Hockey World: The Yakupov question
Do the Oilers keep developing the former first-round draft pick or seriously consider trading him?
Frank Franklin III/The Associated Press, File
Photograph by: Frank Franklin II, AP
What should the Edmonton Oilers do with Nail Yakupov?
Do they work with him and take several steps back, consider him just a project like any other draft pick — not the first name called — and hope he finds some hockey sense to go with his hockey skill? You need both.
Or do they seriously investigate trading a 20-year-old with 111 games on his NHL resume?
Do they cut bait after taking the winger first overall in 2012 with high-end defencemen available (most notably Ryan Murray) and see what they can get for Yakupov at this June’s draft?
Creative general manager Craig MacTavish, who will be getting a draft pick in the top five, might want two, which would mean hounding Buffalo Sabres counterpart Tim Murray to see if he would want Yakupov. The Oilers would have a possible daily double — Barrie Colts defenceman Aaron Ekblad and Prince Albert Raiders’ six-foot-two, 209-pound centre Leon Draisaitl.
Buffalo has the best lottery odds for first pick overall, but could also be getting the New York Islanders’ choice as part of the Thomas Vanek-Matt Moulson trade months back.
The Sabres are open for business for the Islanders’ pick if they fork it over this June. In 2015, Connor McDavid and Jack Eichel, both centres, will be the top two picks and every team will want first-rounders in a much deeper pool.
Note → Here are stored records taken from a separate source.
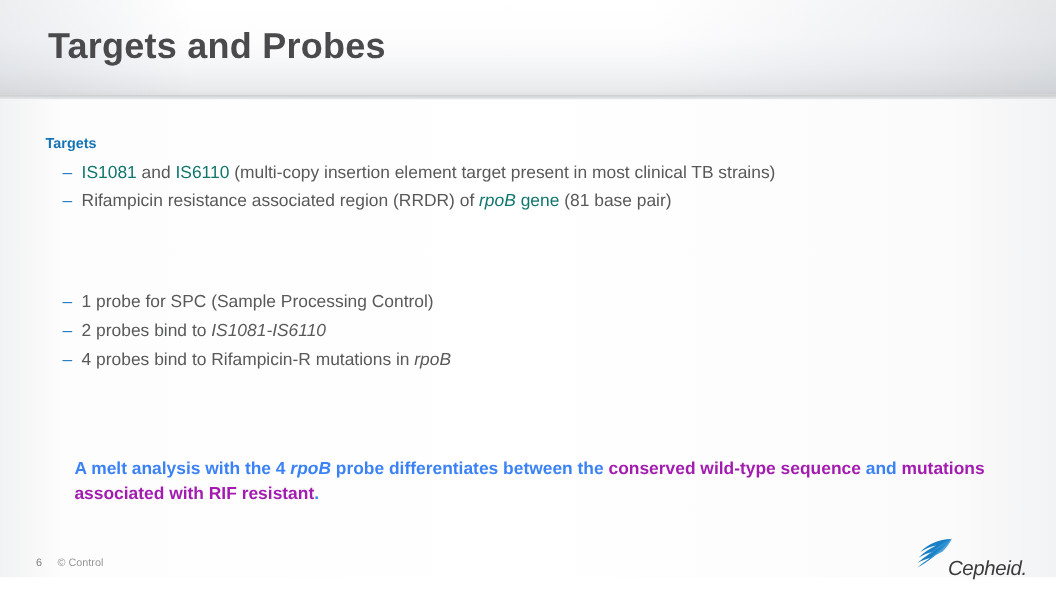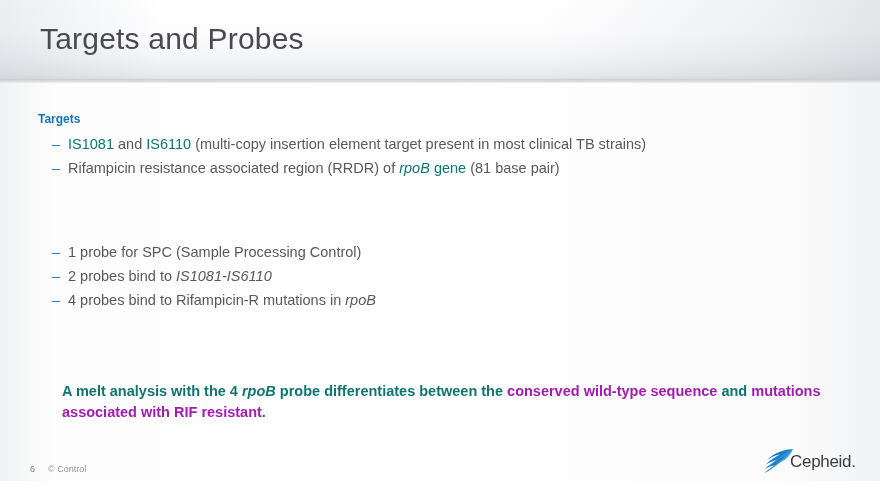--- a/index.html
+++ b/index.html
@@ -54,7 +54,7 @@
     left: 40px;
     top: 22px;
     font-size: 30px;
-    font-weight: 400;
+    font-weight: 700;
     color: #4a4a4c;
     letter-spacing: 0.2px;
     white-space: nowrap;

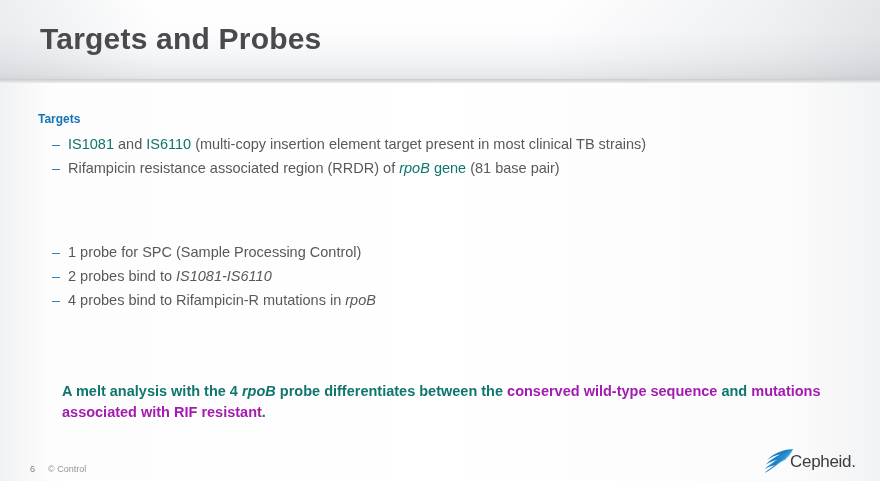--- a/index.html
+++ b/index.html
@@ -122,7 +122,7 @@
     color: #1574b5;
   }
   .conclusion .o { color: #a21caf; }
-  .conclusion .b { color: #0f766e; }
+  .conclusion .b { color: #3b82f6; }
 
   
   .footer {

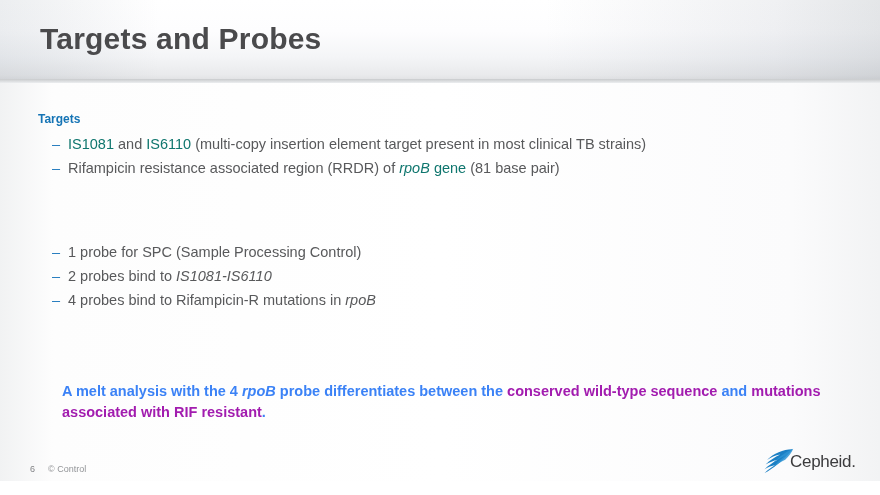--- a/index.html
+++ b/index.html
@@ -163,8 +163,9 @@
   .logo-word {
     position: absolute;
     left: 28px;
-    top: 4px;
+    top: 16px;
     font-size: 17px;
+    font-style: italic;
     font-weight: 400;
     color: #3b3b3d;
     letter-spacing: -0.3px;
Or do the Oilers suck it up with Yakupov and admit he’s nowhere near two other former first overall picks, John Tavares and Steve Stamkos, who had growing pains as rookies but got significantly better. In Stamkos’s case, way better in Year 2.
Judging by the inspired, game-in, game-out smart play of 18-year-old Colorado Avalanche rookie Nathan MacKinnon, it’s safe to say Yakupov is not in his league, either.
Yakupov has a heckuva shot, he has a flare for the dramatic, he wants the puck, but will he ever get the requisite hockey savvy? I remember asking Scotty Bowman once what he looked for in a player: He liked skill, but he definitely had hockey sense and character high up in his priorities.
MacTavish is patient, like a GM should be, but he’s also a keen evaluator. Yakupov is on the shakiest ground of MacT’s Big Five, which also include Taylor Hall, Ryan Nugent-Hopkins, Jordan Eberle and Justin Schultz.
There’s certainly drop-offs after good rookie seasons. But Yakupov has gone from 31 points (minus-five) in 48 lockout season games to 24 points (minus-33) in 63 games this year.
Latvian centre Zemgus Girgensons, the 14th-overall pick in Yakupov’s draft year, has 20 points in 61 games but is only minus-5 in Buffalo.
The Oilers have continually given Yakupov good looks in their top-six forwards — a few times at the expense of David Perron, who has more goals than Yakupov has points. The versatile Perron has played on a third line with worker-bees Boyd Gordon and Matt Hendricks.
Here’s the book on Yakupov: Blistering wrist shot, but not an easy player to play with. Quick, not really a give-and-go player; there’s not a lot of subtlety to his game. Again, he’s young and there are learning curves, but the Oilers have three very good wingers in Hall, Eberle and Perron. They have holes elsewhere.